- **WHAT IS NEEDED**:
Please set down exactly the lines of the listing below from the line containing "font-size: 51px ->" through the line containing "text: ألياف ->", both lines included, leaving out all other lines.

- **DATA SUPPLIED**:
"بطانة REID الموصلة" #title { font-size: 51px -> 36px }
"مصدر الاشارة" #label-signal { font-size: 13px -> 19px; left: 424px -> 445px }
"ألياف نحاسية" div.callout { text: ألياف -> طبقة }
==
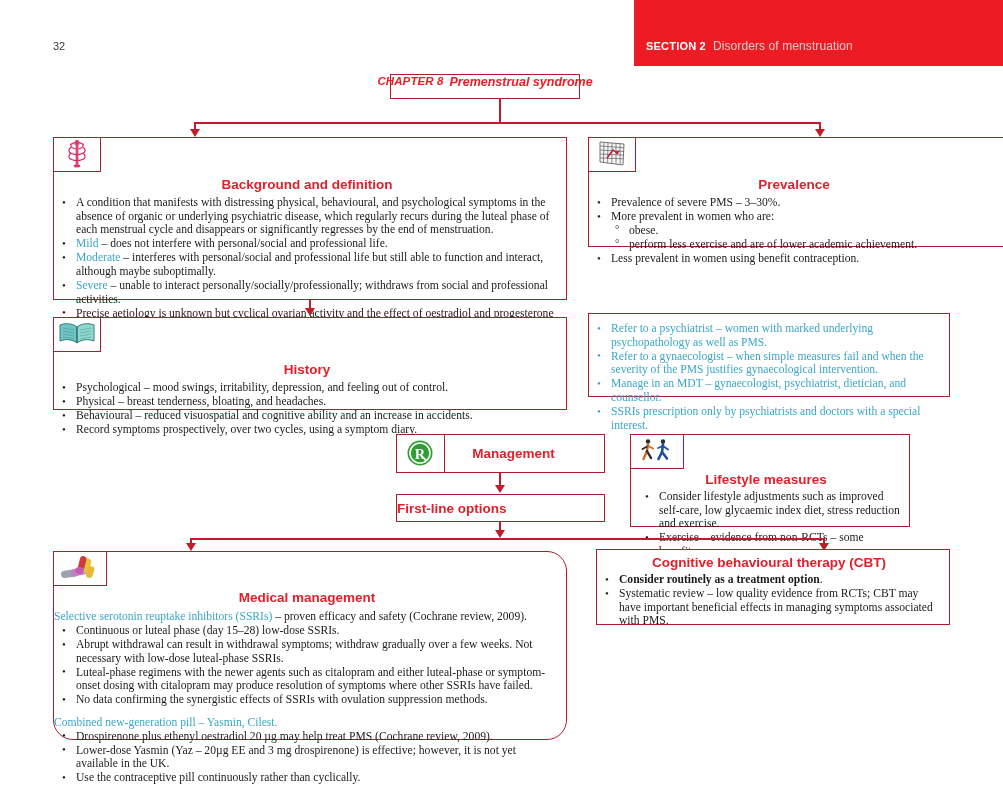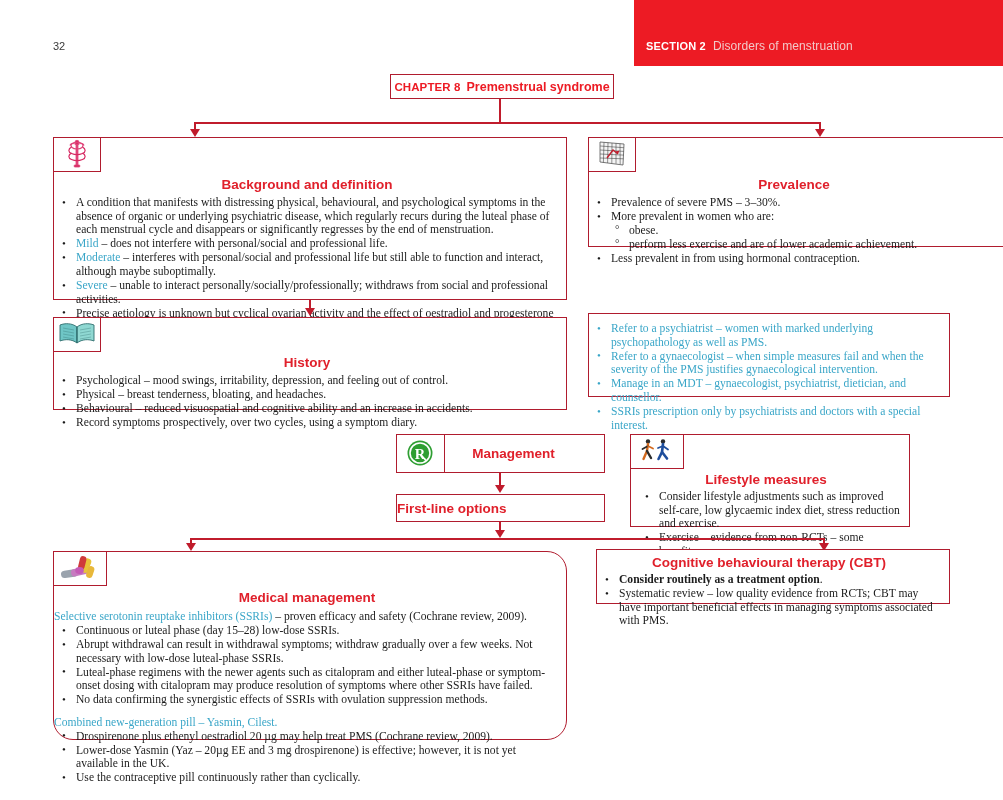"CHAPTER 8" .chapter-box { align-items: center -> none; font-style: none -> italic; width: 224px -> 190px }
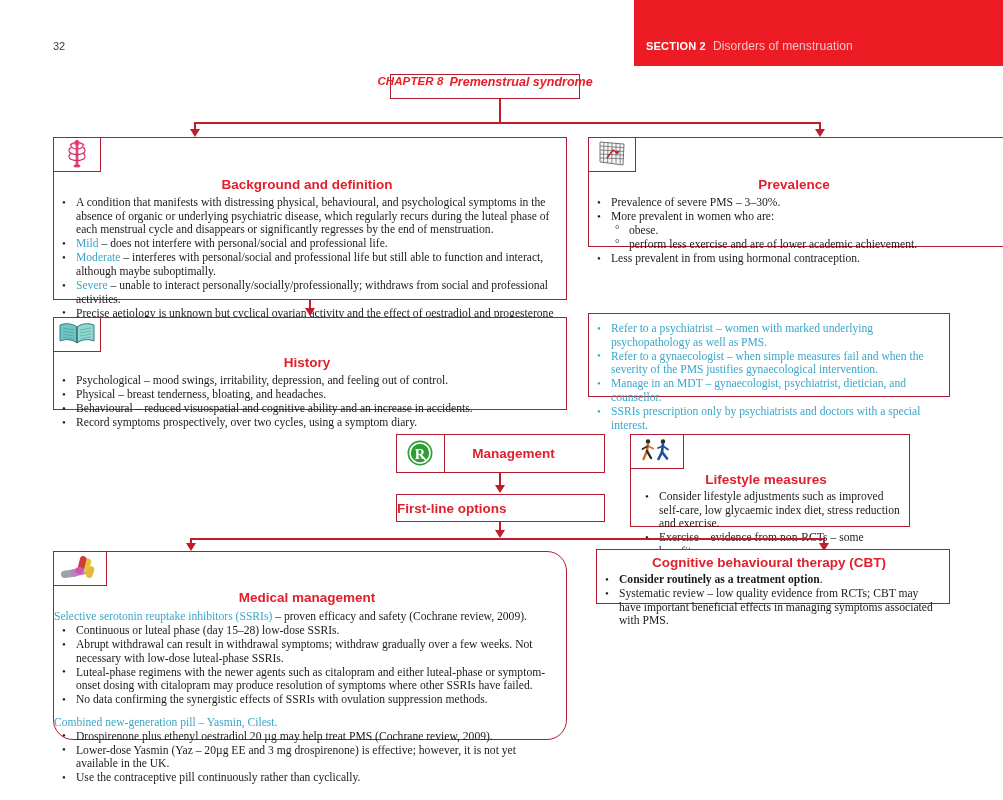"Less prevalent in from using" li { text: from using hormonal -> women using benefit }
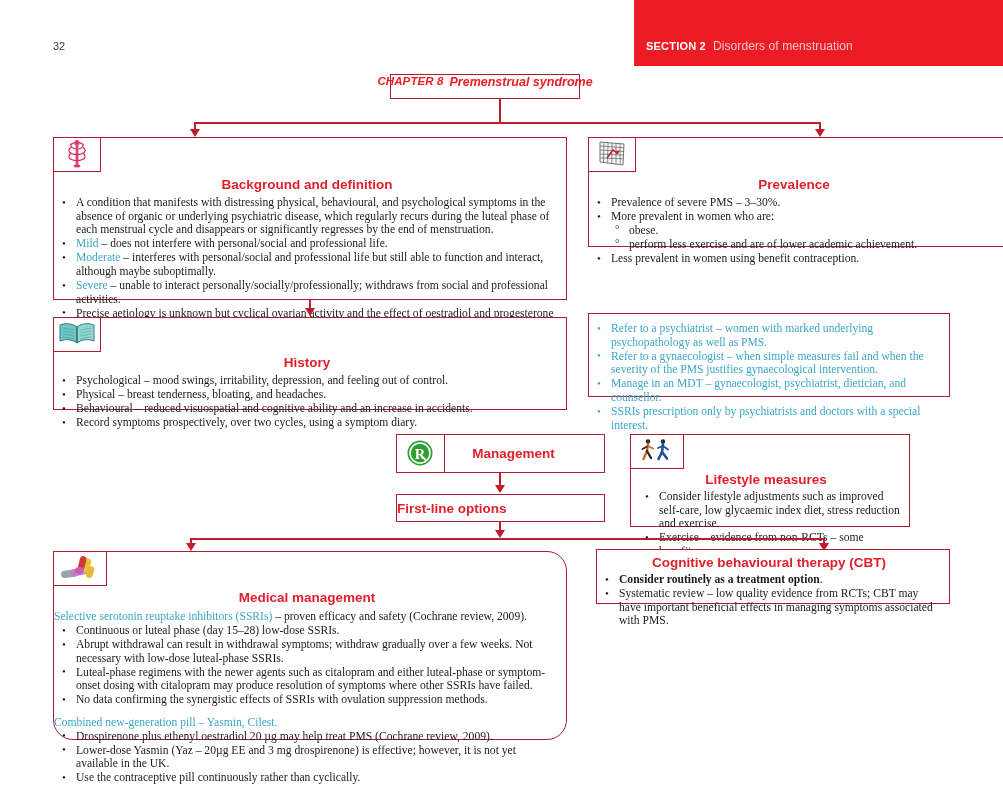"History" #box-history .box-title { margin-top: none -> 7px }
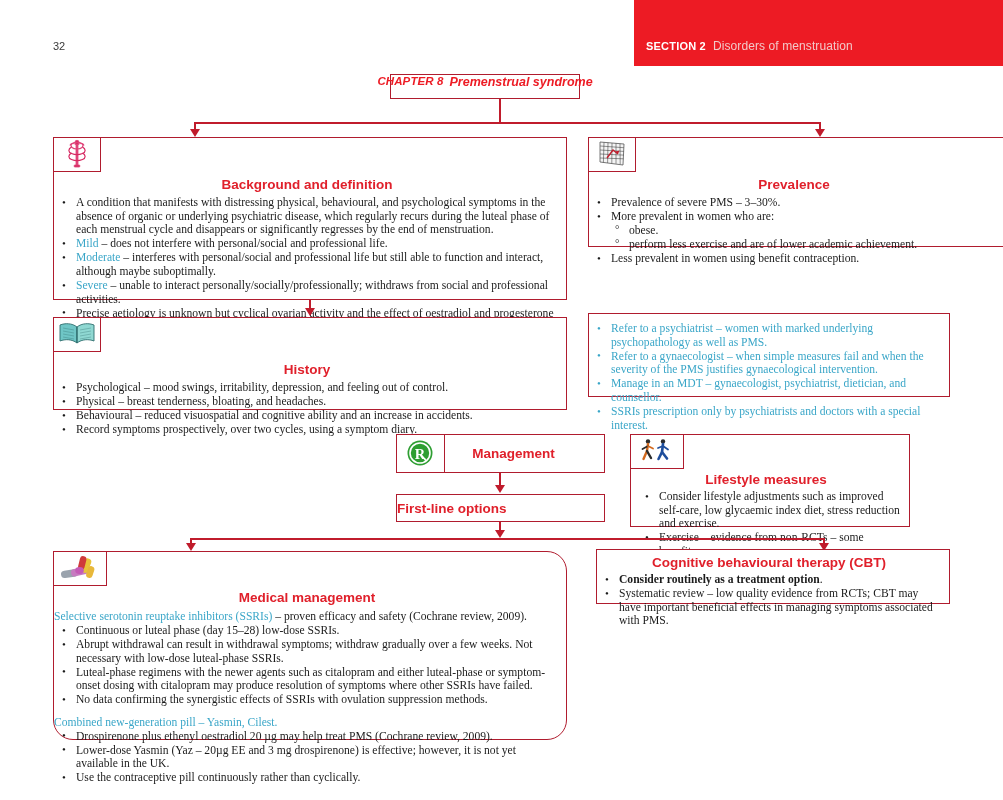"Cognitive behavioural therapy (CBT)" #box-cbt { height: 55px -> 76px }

- **WRITTEN ANSWER**:
"بطانة REID الموصلة" #title { font-size: 51px -> 36px }
"مصدر الاشارة" #label-signal { font-size: 13px -> 19px; left: 424px -> 445px }
"ألياف نحاسية" div.callout { text: ألياف -> طبقة }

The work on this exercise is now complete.